Stored items from a collection:
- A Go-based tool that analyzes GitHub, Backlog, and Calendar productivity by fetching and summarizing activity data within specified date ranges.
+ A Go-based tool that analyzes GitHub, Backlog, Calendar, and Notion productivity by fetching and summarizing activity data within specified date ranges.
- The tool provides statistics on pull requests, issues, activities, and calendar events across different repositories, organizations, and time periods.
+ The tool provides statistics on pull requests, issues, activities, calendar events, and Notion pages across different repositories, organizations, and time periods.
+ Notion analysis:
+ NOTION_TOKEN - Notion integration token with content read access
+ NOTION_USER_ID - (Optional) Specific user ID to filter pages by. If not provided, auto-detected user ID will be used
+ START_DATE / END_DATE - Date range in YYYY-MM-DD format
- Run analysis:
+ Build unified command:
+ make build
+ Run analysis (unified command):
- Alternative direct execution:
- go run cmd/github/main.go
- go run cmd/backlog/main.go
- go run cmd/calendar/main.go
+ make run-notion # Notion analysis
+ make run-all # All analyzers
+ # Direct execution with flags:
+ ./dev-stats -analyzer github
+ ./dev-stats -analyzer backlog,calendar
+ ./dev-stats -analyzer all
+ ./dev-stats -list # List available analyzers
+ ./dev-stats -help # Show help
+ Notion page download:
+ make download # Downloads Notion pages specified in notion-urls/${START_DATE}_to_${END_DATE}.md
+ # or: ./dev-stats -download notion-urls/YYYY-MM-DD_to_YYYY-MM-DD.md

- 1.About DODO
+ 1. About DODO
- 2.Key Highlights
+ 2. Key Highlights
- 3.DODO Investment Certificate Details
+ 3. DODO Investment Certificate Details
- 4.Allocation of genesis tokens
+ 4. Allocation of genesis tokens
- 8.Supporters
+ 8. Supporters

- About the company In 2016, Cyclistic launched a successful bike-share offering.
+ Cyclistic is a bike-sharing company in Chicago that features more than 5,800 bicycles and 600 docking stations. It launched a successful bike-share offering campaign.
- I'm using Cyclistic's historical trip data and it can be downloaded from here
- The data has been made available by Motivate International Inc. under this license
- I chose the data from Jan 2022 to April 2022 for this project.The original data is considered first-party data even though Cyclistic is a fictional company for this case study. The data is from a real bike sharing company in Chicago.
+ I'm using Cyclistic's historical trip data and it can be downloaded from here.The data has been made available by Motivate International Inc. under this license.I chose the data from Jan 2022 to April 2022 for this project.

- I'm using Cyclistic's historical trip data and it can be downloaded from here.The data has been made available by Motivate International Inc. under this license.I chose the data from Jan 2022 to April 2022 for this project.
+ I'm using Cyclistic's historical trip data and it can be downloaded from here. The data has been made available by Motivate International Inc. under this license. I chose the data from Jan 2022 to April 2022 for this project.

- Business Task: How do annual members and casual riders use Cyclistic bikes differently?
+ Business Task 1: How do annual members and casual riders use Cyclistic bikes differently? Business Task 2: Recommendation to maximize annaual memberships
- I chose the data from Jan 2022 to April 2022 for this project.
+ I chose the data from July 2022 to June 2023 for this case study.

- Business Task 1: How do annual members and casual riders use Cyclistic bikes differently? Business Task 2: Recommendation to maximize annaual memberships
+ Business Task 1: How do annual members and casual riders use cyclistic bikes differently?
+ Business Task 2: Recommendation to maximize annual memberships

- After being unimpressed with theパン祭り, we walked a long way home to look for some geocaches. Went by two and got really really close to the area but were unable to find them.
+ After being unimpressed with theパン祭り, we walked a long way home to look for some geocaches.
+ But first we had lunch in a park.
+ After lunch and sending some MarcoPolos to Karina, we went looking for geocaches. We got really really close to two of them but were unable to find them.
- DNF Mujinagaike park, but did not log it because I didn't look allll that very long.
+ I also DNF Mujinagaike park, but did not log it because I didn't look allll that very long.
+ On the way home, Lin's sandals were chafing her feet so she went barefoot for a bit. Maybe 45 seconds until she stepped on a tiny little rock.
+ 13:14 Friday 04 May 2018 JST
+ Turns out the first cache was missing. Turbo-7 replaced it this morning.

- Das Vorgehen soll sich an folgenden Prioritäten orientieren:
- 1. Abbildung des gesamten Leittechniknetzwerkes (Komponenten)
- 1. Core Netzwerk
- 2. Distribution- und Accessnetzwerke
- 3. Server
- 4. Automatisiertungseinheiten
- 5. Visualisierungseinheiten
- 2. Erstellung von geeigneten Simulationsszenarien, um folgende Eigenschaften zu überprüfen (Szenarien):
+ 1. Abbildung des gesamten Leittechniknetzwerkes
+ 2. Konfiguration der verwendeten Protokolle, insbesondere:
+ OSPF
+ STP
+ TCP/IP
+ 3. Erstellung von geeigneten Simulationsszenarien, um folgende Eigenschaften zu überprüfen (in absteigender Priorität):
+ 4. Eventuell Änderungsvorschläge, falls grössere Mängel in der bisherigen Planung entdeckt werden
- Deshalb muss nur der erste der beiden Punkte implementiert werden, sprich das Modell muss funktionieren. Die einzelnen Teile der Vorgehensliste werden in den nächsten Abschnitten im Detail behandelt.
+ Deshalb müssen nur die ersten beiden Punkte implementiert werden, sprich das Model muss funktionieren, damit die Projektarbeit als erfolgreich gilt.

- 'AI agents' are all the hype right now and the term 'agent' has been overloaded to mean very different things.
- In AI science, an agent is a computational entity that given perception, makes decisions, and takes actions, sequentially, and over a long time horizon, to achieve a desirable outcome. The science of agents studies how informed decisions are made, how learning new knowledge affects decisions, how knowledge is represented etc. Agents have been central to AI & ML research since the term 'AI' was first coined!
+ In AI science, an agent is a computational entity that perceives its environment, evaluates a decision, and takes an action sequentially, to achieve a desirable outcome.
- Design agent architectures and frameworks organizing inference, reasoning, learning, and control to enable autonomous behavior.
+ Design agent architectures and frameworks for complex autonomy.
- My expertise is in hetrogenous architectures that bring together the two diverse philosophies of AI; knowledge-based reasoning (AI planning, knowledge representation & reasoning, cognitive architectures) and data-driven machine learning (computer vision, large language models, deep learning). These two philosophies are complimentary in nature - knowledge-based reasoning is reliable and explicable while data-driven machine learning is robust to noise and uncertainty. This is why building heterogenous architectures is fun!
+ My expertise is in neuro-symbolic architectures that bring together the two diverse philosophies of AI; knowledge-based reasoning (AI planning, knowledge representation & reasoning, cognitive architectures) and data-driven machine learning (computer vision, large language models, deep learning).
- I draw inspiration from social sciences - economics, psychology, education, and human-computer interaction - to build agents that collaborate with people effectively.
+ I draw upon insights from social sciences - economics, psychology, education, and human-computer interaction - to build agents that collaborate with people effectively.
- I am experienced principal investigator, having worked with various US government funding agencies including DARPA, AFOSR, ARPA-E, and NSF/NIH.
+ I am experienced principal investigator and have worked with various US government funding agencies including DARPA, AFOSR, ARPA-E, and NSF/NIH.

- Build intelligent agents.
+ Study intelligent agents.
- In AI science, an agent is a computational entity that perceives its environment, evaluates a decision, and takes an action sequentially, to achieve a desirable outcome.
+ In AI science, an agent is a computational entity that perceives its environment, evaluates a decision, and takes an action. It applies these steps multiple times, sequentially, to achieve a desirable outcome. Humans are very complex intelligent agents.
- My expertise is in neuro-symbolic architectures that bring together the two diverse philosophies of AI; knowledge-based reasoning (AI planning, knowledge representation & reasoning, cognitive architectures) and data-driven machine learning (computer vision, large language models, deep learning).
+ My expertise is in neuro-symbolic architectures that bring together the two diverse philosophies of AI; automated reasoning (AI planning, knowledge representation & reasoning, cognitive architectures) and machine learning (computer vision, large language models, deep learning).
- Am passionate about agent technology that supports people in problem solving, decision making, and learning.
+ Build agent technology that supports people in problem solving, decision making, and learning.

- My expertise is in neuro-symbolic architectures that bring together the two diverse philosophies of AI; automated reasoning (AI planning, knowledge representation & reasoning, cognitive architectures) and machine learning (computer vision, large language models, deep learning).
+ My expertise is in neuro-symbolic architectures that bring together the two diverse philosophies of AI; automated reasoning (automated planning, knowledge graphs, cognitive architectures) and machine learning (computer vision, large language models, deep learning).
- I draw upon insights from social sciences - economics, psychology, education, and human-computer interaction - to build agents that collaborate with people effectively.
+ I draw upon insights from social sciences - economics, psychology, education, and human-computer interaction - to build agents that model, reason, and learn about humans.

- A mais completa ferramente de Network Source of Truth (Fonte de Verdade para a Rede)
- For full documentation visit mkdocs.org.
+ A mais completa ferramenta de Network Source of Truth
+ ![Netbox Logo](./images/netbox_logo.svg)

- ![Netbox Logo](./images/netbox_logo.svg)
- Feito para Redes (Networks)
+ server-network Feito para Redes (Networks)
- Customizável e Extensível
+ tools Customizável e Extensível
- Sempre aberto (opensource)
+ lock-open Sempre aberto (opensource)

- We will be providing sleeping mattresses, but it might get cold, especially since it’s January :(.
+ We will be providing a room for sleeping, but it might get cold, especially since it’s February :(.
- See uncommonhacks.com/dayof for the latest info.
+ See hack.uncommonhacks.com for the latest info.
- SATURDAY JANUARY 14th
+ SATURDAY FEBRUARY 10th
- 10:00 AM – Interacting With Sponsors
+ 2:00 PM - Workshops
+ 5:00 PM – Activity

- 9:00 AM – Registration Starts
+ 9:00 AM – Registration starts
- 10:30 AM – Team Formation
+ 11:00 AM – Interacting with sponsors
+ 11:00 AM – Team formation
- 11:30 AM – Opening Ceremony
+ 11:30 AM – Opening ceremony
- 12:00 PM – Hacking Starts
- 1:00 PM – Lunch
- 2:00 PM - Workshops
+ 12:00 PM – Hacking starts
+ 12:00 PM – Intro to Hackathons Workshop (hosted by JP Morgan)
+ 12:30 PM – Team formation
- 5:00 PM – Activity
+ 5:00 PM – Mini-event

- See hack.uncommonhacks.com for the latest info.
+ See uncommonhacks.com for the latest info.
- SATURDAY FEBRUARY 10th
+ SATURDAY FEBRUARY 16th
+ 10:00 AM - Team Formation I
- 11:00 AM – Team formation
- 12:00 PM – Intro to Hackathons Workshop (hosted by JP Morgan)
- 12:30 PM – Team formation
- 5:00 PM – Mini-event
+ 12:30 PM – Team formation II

The task
In the entries above, take the line containing "SATURDAY FEBRUARY 16th" and each later line through the last, and repeat them exactly. Output nothing else.

Reply to the exercise
+ SATURDAY FEBRUARY 16th
+ 10:00 AM - Team Formation I
- 11:00 AM – Team formation
- 12:00 PM – Intro to Hackathons Workshop (hosted by JP Morgan)
- 12:30 PM – Team formation
- 5:00 PM – Mini-event
+ 12:30 PM – Team formation II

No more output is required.